In human body, all connective tissues are composed of two basic components: intercellular matrix and cells [1]. The intercellular matrix of loose connective tissue is composed of various fibers and ground substance. There are three types of fibers in the intercellular matrix as follows: collagen fibers, reticular fibers, and elastic fibers. The most prevalent protein in the body is collagen. Each collagen fiber is made up of a variable number of smaller collagen fibrils. These fibrils are composed of type I collagen. Reticular fibers actually represent narrow bundles of type III collagen fibrils, which are produced by fibroblasts in loose connective tissue [1]. Peker et al. [17] studied the walls of the pituitary fossa and they found that the pituitary capsule and the dural layers in the lateral and inferior walls of the pituitary fossa were immunopositive for collagen types I and II. They detected collagen types III, IV, and V only in the pituitary capsule. In our study, we analyzed the walls for staining with type I and type III collagens.
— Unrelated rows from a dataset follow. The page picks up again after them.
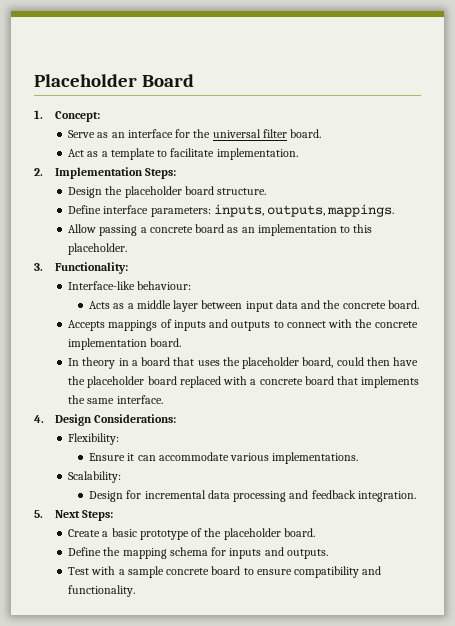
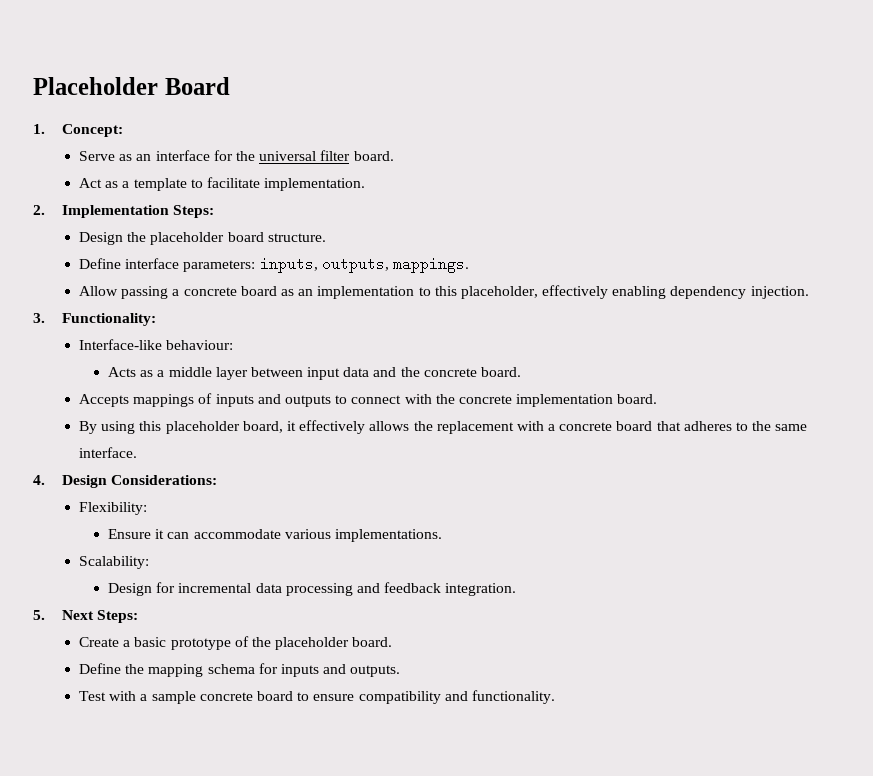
- Allow passing a concrete board as an implementation to this placeholder.
+ Allow passing a concrete board as an implementation to this placeholder, effectively enabling dependency injection.
- In theory in a board that uses the placeholder board, could then have the placeholder board replaced with a concrete board that implements the same interface.
+ By using this placeholder board, it effectively allows the replacement with a concrete board that adheres to the same interface.

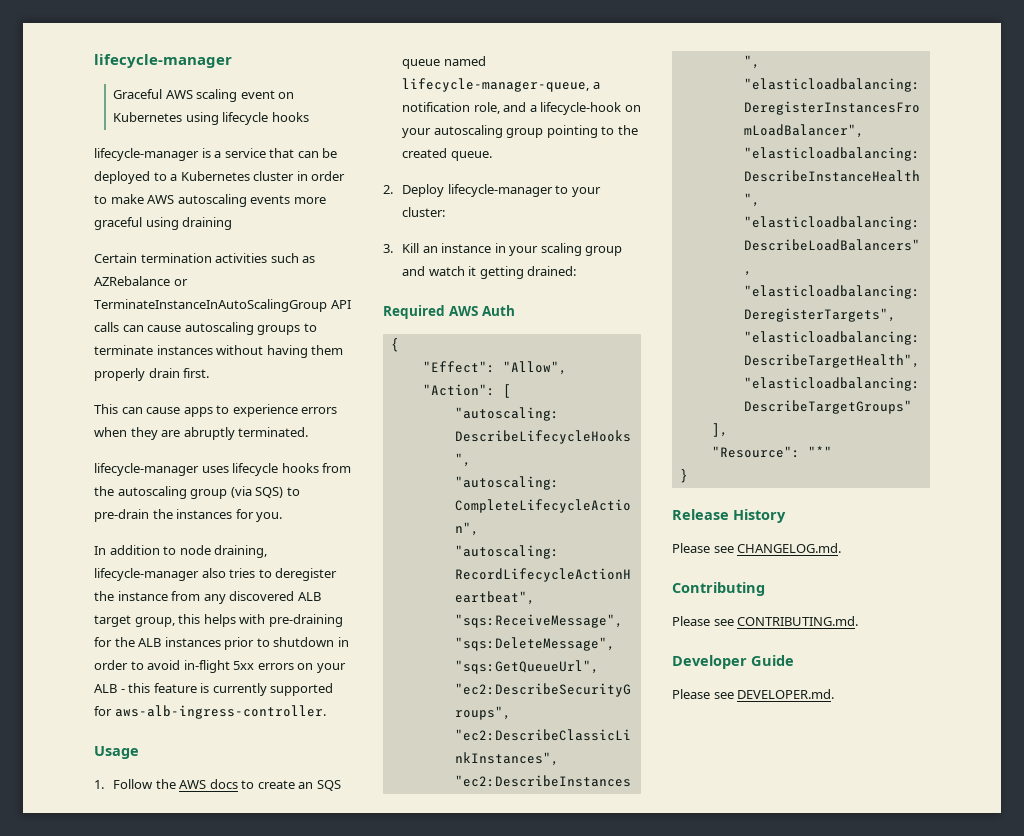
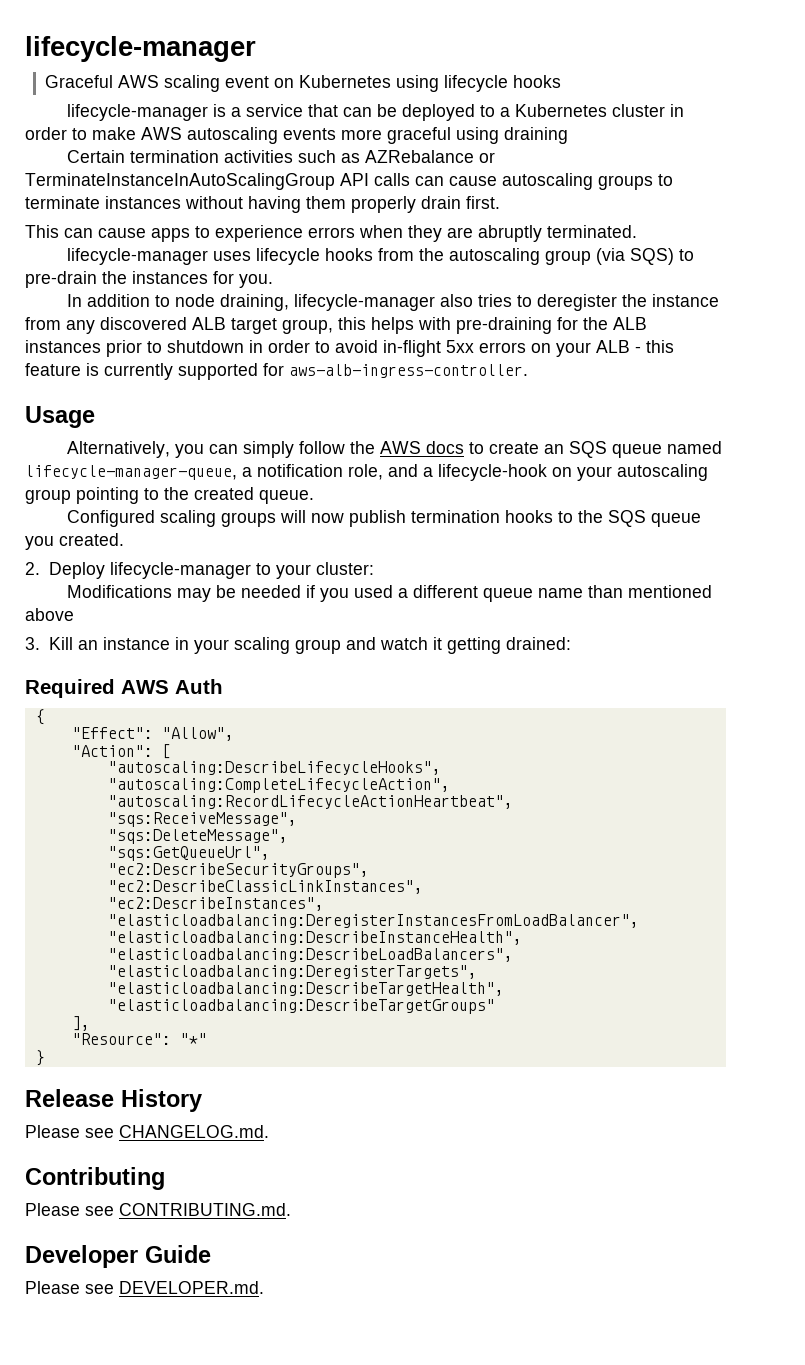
- 1. Follow the AWS docs to create an SQS queue named lifecycle-manager-queue, a notification role, and a lifecycle-hook on your autoscaling group pointing to the created queue.
+ Alternatively, you can simply follow the AWS docs to create an SQS queue named lifecycle-manager-queue, a notification role, and a lifecycle-hook on your autoscaling group pointing to the created queue.
+ Configured scaling groups will now publish termination hooks to the SQS queue you created.
+ Modifications may be needed if you used a different queue name than mentioned above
We found that the lateral and medial walls were not immunopositive for type I collagen in the fetal CS. These walls were intensely stained for type III collagen. This shows that the structures of these walls are different from those of adults. So, lateral and medial walls are a weak barrier for the CS during the intrauterine life. Pituitary adenomas and middle fossa tumors could easily penetrate the CS due the loose connective structure of it in early age of the life.

Skull base is a unique area with compact arrangement, and surgery of this region in pediatric population has some special challenges. CS may be invaded by the skull base tumors, such as pituitary adenoma and meningioma. This invasion is clinically important because it makes the surgical procedure more difficult and less efficient. CS invasion increases the frequency of intraoperative vascular injury and postoperative cerebrospinal fluid leakage. Dural wall invasion usually implies partial surgical removal of the tumor and requires additional therapy, such as radiotherapy and chemotherapy [3]. Our study showed that the medial and lateral walls of the CS in fetuses have a less rigid structure than those in the adults. This may predispose infants to tumor invasion in the CS. Therefore, infants and young children with skull base tumors need meticulous and proper preoperative evaluation and planning to avoid additional neurological deficits.

In conclusion, the histological structure of the lateral and medial walls of the CS is different than those of the adults. The composition of these walls might not be changed after the birth. Children are more likely to have CS invasion than adults due to the weakness of the lateral and medial walls for the infiltration of the CS by pituitary and middle fossa tumors.